General information
- Location: Apad Road, Ragay
- Coordinates: 13°48′55″N 122°46′03″E﻿ / ﻿13.81519°N 122.76762°E
- Owner: Philippine National Railways
- Operator: Philippine National Railways
- Line: South Main Line
- Platforms: Side platform
- Tracks: 1, plus 1 siding track

Construction
- Structure type: At grade
- Accessible: Yes

History
- Opened: August 28, 1933

Services
| Preceding station | PNR |  |  | Following station |
| Tagkawayan towards Tutuban |  | Bicol Express |  | Lupi Viejo towards Legazpi |
|  | Isarog Limited |  | Lupi Viejo towards Naga |

Location

= Ragay station =

Railway station in Camarines Sur, Philippines

Ragay station is a railway station located on the South Main Line in Camarines Sur, Philippines. It was used for services such as the Bicol Express and Isarog Limited until 2012, and is currently disused while services remain suspended along much of the South Main Line.

==History==
Ragay was opened on August 28, 1933, as part of the expansion of the Legazpi Division line to Port Ragay. Through services to and from Manila commenced on January 31, 1938.

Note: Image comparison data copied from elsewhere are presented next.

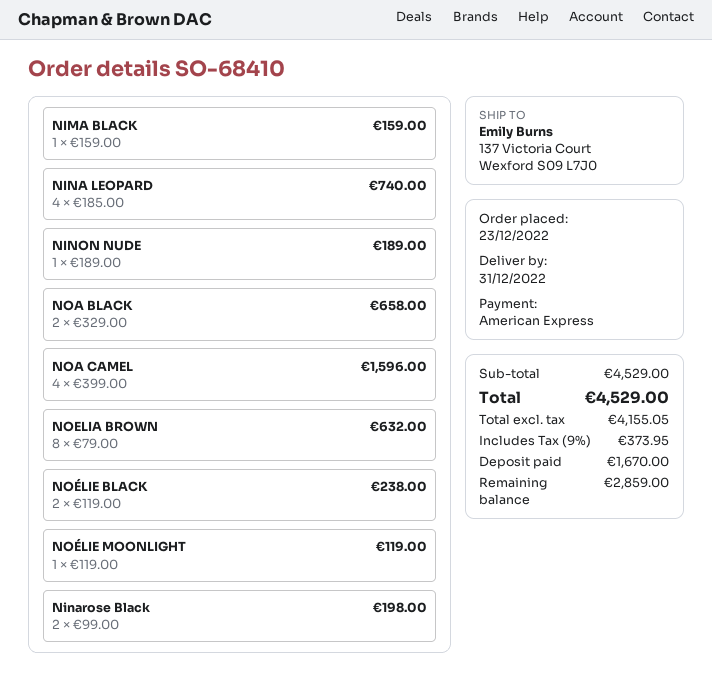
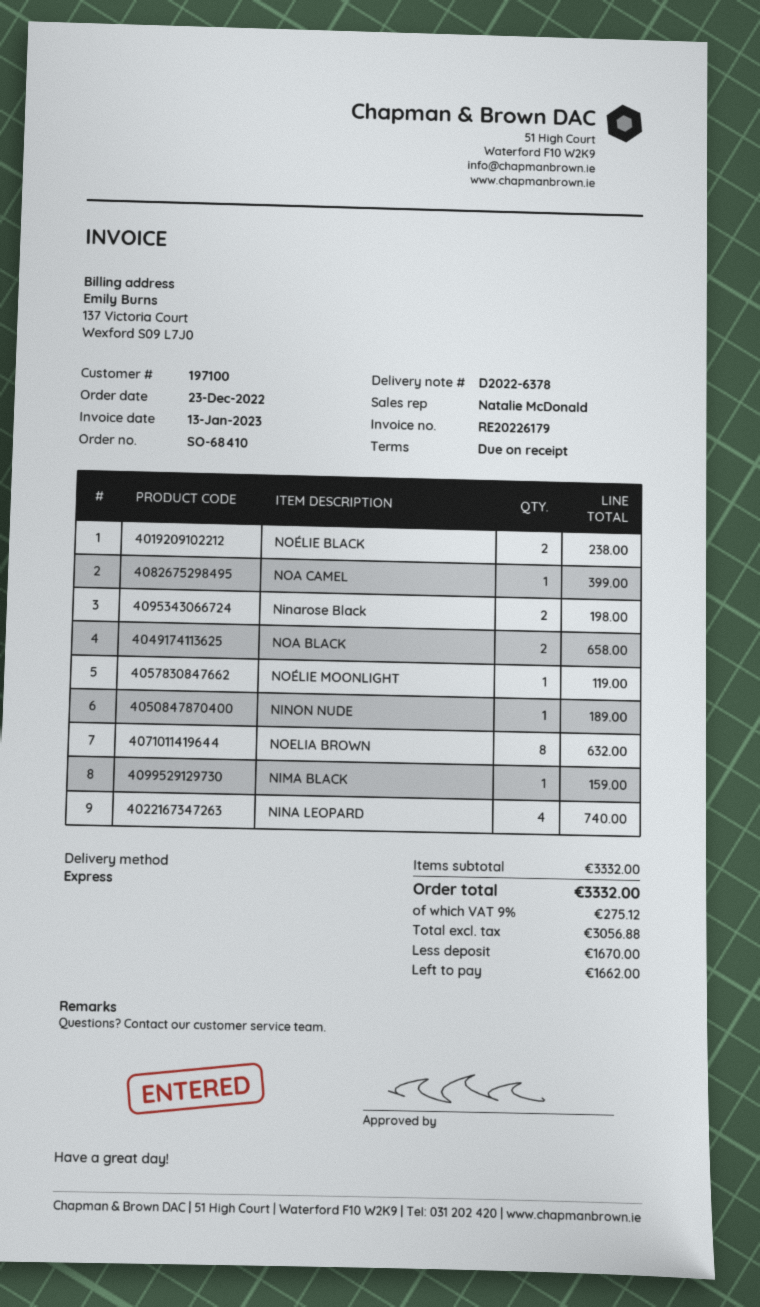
NOA CAMEL: 4 for 1596.00 -> 1 for 399.00
subtotal: 4529.00 -> 3332.00
net: 4155.05 -> 3056.88
tax: 9% = 373.95 -> 9% = 275.12
total: 4529.00 -> 3332.00
balance: 2859.00 -> 1662.00

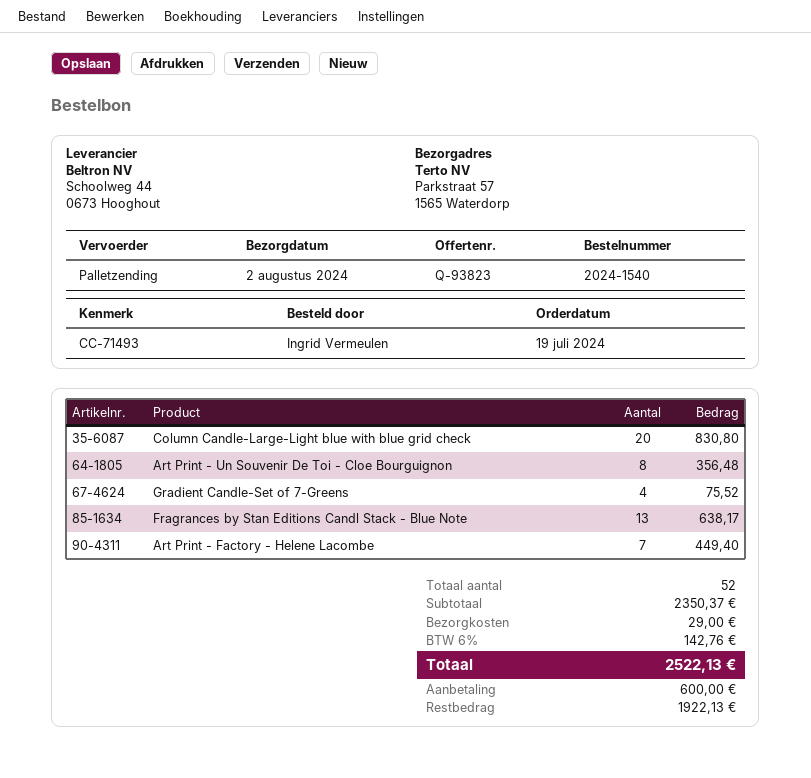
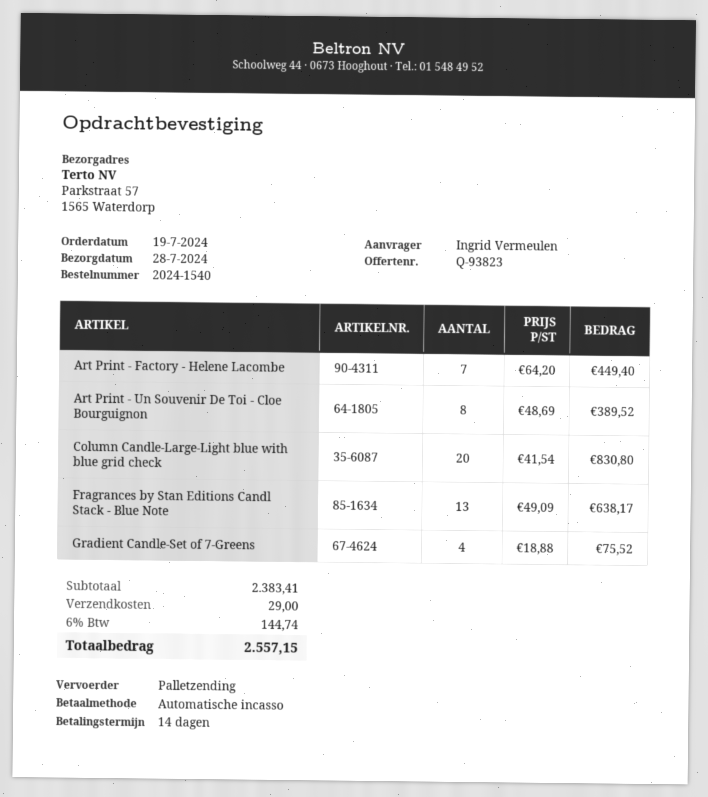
delivery date: 2024-08-02 -> 2024-07-28
Art Print - Un Souvenir De Toi - Cloe Bourguignon: 8 for 356.48 -> 8 for 389.52
subtotal: 2350.37 -> 2383.41
tax: 6% = 142.76 -> 6% = 144.74
total: 2522.13 -> 2557.15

Passenger trains have not used this station since October 2012, when a derailment caused the indefinite suspension of most of the South Main Line. Due to typhoon damage, informal settlers and other track obstructions, only maintenance and inspection trains have operated along this section since, with PNR continually undertaking repair work to return services along the line.

Repair works were done in 2014, when PNR was given Php1.7B for the rehabilitation of the Manila-Bicol line. Since then the station has deteriorated and fallen into disrepair.

PNR completed repairs of the Binahan Bridge in Ragay in June 2025, with the hope of finally re-establishing services from Naga into Quezon province. However, Typhoon Uwan caused the partial collapse of another bridge in Ragay during November 2025, between Barangay Apad and Barangay Cale. Ragay remains inaccessible by rail while the bridge awaits repairs.